[Exercise objective]: In the records below, find the line containing "[477,390,541,404] data/eng ->" and the line containing "[862,290,917,304] directory. ->"; please repeat exactly the lines from one to the other, both included, and nothing more.

Items from a dataset

╭──

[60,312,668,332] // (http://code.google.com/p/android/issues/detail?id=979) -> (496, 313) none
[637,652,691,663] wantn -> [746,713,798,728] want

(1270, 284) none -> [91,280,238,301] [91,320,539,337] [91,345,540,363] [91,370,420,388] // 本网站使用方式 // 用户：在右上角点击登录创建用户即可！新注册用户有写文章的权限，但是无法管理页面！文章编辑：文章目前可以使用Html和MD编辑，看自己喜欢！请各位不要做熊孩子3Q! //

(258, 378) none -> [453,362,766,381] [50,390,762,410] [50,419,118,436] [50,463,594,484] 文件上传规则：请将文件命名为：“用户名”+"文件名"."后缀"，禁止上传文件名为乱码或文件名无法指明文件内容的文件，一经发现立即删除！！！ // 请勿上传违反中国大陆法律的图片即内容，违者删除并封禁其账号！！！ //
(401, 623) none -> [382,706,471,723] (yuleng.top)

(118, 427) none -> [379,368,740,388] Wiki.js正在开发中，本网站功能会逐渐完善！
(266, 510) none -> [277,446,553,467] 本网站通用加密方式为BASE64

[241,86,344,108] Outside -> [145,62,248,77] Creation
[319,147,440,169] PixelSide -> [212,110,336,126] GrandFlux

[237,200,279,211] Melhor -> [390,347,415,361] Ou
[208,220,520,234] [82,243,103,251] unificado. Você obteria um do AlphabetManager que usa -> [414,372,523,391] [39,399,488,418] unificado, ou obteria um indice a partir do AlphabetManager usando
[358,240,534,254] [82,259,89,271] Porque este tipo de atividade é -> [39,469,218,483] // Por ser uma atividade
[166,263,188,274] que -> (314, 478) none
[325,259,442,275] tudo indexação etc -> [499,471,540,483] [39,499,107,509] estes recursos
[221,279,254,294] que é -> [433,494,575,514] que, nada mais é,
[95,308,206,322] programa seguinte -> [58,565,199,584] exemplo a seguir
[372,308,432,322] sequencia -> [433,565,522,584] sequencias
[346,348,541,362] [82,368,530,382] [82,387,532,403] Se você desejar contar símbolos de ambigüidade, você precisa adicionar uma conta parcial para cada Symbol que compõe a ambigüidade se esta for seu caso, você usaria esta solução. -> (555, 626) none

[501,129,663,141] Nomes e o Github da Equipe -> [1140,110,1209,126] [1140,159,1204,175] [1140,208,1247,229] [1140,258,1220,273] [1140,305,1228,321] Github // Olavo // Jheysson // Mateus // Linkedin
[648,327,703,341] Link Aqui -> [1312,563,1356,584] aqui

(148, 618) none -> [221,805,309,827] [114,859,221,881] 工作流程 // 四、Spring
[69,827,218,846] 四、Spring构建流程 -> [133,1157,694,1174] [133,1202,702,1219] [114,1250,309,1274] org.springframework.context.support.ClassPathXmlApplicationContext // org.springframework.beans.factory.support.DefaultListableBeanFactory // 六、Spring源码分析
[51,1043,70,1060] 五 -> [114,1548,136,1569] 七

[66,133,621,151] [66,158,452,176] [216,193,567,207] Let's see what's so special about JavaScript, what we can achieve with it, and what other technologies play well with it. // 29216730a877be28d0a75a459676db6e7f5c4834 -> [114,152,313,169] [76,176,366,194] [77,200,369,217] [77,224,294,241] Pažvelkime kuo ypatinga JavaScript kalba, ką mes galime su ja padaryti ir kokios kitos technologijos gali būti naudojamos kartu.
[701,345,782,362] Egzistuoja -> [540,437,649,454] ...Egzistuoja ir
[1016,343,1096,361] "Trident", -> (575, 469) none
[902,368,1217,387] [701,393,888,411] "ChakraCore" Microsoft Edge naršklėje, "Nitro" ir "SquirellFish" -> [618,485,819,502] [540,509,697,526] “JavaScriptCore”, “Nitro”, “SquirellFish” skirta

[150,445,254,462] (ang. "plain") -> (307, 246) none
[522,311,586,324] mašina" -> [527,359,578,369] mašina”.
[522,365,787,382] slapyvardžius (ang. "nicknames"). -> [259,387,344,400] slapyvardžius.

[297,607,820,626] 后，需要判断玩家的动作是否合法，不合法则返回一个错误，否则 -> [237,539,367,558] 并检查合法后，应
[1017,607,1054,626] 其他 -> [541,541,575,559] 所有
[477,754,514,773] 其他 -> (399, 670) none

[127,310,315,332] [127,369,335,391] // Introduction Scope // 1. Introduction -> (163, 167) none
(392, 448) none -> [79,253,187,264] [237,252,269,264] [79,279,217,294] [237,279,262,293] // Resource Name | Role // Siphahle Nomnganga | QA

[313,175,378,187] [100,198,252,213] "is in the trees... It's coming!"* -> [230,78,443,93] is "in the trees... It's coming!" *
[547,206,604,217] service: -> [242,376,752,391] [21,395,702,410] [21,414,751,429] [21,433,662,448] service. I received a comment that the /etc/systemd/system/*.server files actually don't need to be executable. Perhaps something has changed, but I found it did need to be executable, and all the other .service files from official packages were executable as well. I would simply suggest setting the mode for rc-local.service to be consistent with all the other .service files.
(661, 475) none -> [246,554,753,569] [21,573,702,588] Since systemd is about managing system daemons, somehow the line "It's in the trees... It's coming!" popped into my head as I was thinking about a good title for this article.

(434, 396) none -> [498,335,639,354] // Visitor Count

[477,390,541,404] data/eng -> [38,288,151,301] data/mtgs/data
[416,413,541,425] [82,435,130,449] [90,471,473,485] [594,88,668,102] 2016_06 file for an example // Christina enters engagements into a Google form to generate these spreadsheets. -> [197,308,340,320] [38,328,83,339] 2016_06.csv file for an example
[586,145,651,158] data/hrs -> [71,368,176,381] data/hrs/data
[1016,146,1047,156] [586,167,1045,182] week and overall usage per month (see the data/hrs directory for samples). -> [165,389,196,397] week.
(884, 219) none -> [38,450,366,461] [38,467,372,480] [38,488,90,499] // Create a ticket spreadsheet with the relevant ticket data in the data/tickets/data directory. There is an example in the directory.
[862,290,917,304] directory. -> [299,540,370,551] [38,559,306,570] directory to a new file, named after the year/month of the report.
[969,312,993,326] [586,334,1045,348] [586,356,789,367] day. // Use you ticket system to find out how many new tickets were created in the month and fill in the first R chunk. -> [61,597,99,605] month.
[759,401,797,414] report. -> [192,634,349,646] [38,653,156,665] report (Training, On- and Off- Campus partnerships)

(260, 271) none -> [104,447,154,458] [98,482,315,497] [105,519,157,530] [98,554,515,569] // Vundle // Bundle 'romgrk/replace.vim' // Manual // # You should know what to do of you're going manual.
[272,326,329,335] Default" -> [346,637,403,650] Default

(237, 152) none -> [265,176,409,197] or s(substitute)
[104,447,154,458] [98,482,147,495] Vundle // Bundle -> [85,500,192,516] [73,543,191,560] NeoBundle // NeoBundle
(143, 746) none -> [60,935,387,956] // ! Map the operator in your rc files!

╰──

[Your solution]:
[477,390,541,404] data/eng -> [38,288,151,301] data/mtgs/data
[416,413,541,425] [82,435,130,449] [90,471,473,485] [594,88,668,102] 2016_06 file for an example // Christina enters engagements into a Google form to generate these spreadsheets. -> [197,308,340,320] [38,328,83,339] 2016_06.csv file for an example
[586,145,651,158] data/hrs -> [71,368,176,381] data/hrs/data
[1016,146,1047,156] [586,167,1045,182] week and overall usage per month (see the data/hrs directory for samples). -> [165,389,196,397] week.
(884, 219) none -> [38,450,366,461] [38,467,372,480] [38,488,90,499] // Create a ticket spreadsheet with the relevant ticket data in the data/tickets/data directory. There is an example in the directory.
[862,290,917,304] directory. -> [299,540,370,551] [38,559,306,570] directory to a new file, named after the year/month of the report.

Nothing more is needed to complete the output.